Provided material -
━━━━
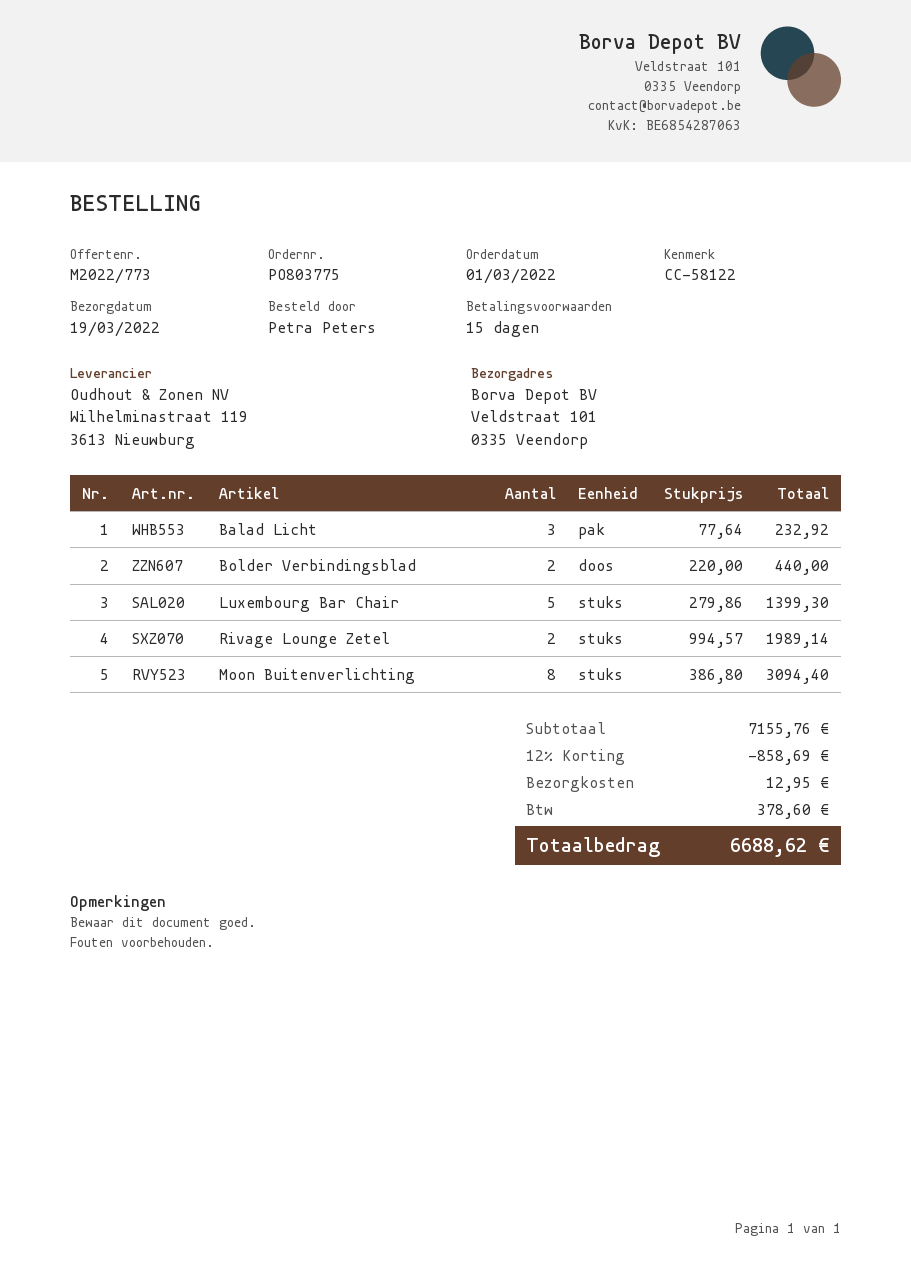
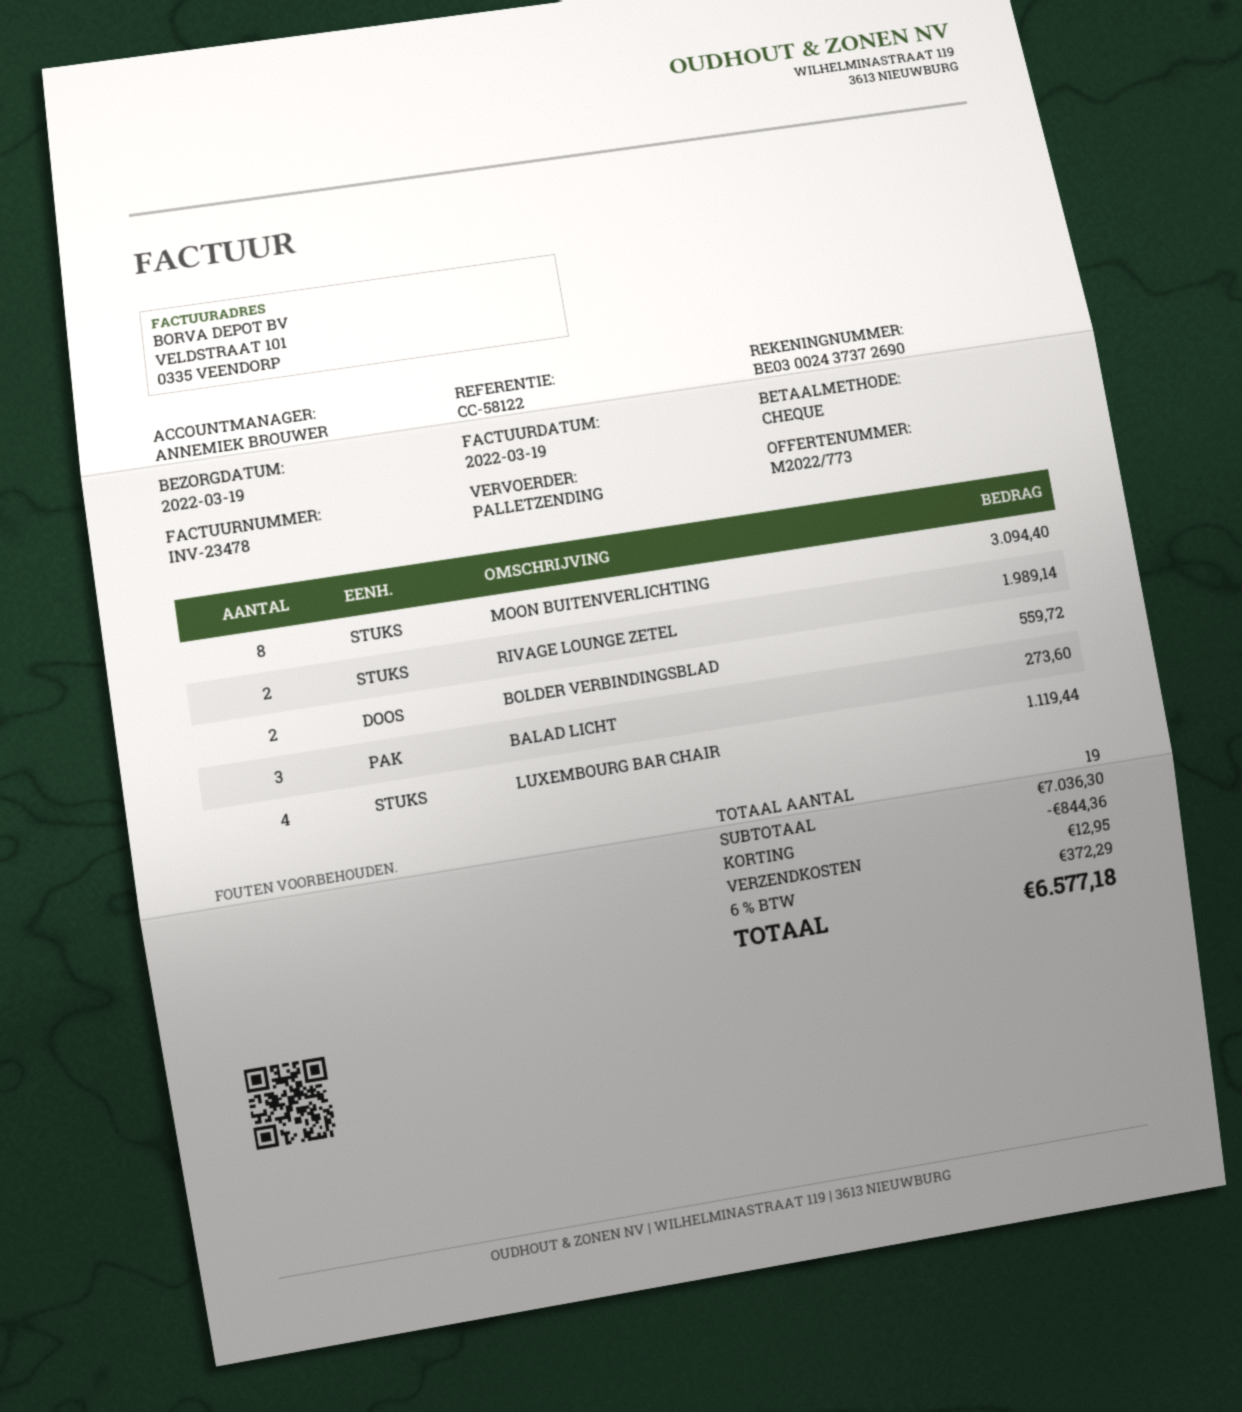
Balad Licht: 3 for 232.92 -> 3 for 273.60
Bolder Verbindingsblad: 2 for 440.00 -> 2 for 559.72
Luxembourg Bar Chair: 5 for 1399.30 -> 4 for 1119.44
subtotal: 7155.76 -> 7036.30
discount: 858.69 -> 844.36
tax: 378.60 -> 372.29
total: 6688.62 -> 6577.18

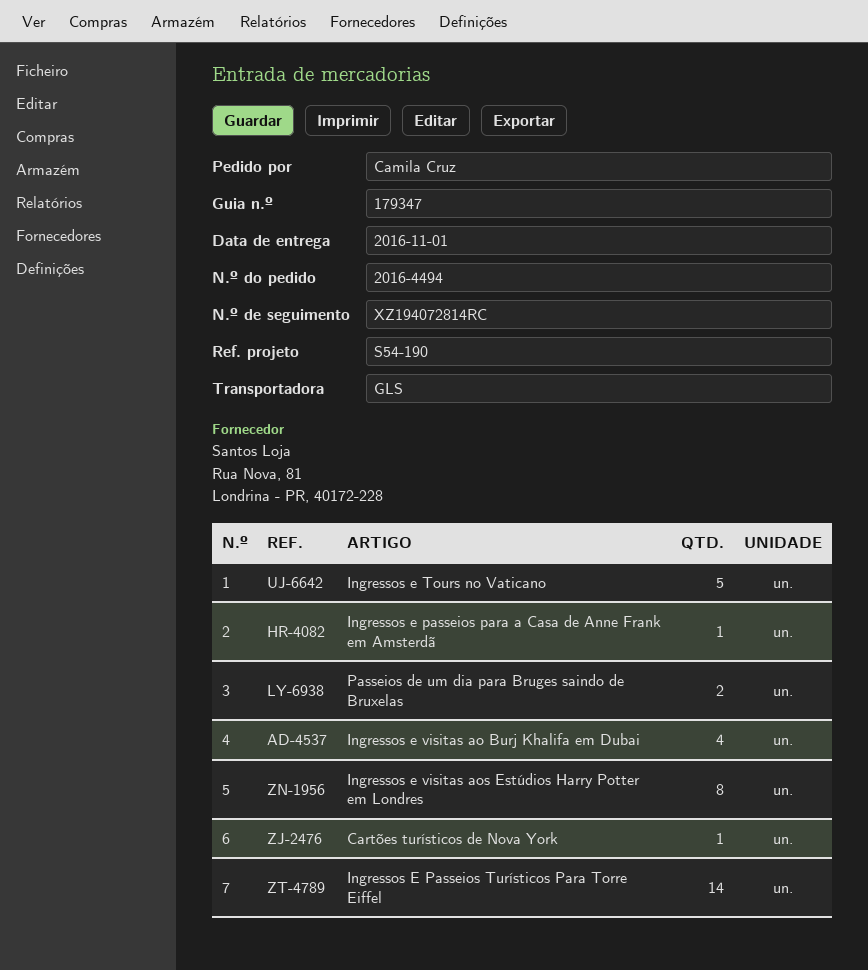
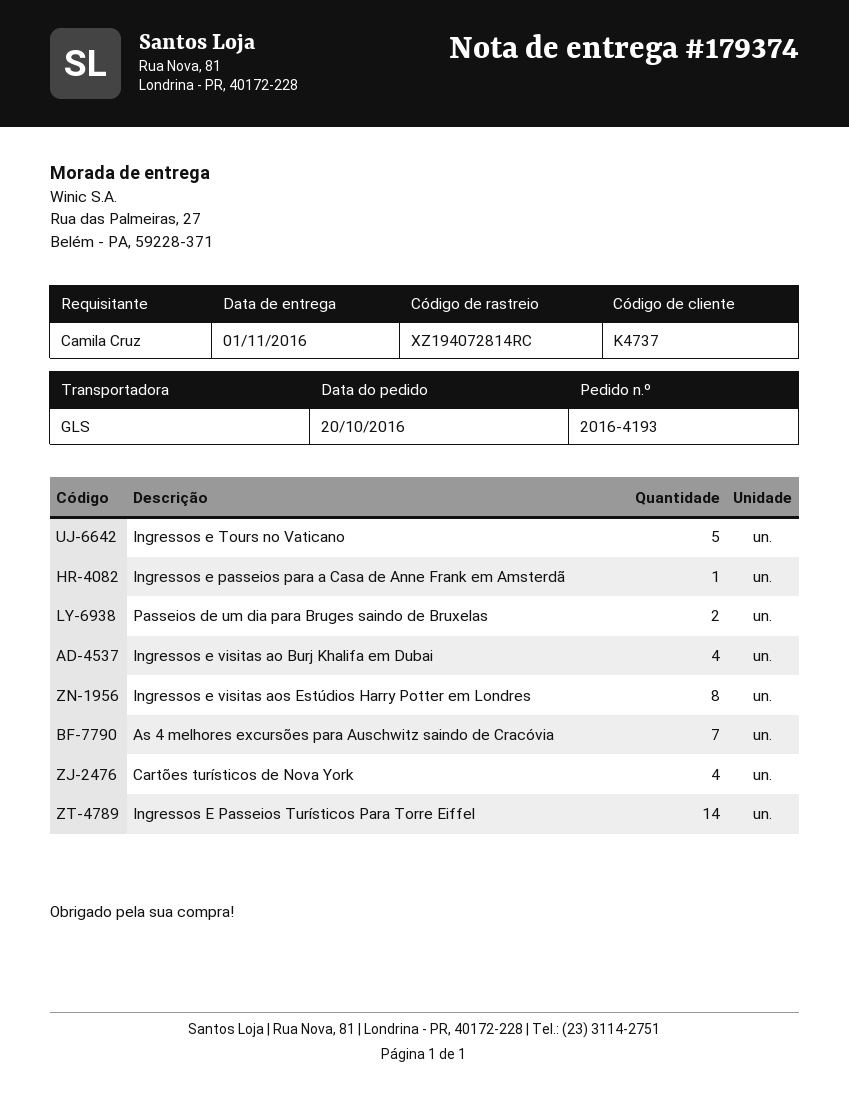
order number: 2016-4494 -> 2016-4193
delivery note number: 179347 -> 179374
Cartões turísticos de Nova York: 1 -> 4
As 4 melhores excursões para Auschwitz saindo de Cracóvia: none -> 7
━━━━
Required work - Return each full line of the entries that contains the word "number".

Response below -
order number: 2016-4494 -> 2016-4193
delivery note number: 179347 -> 179374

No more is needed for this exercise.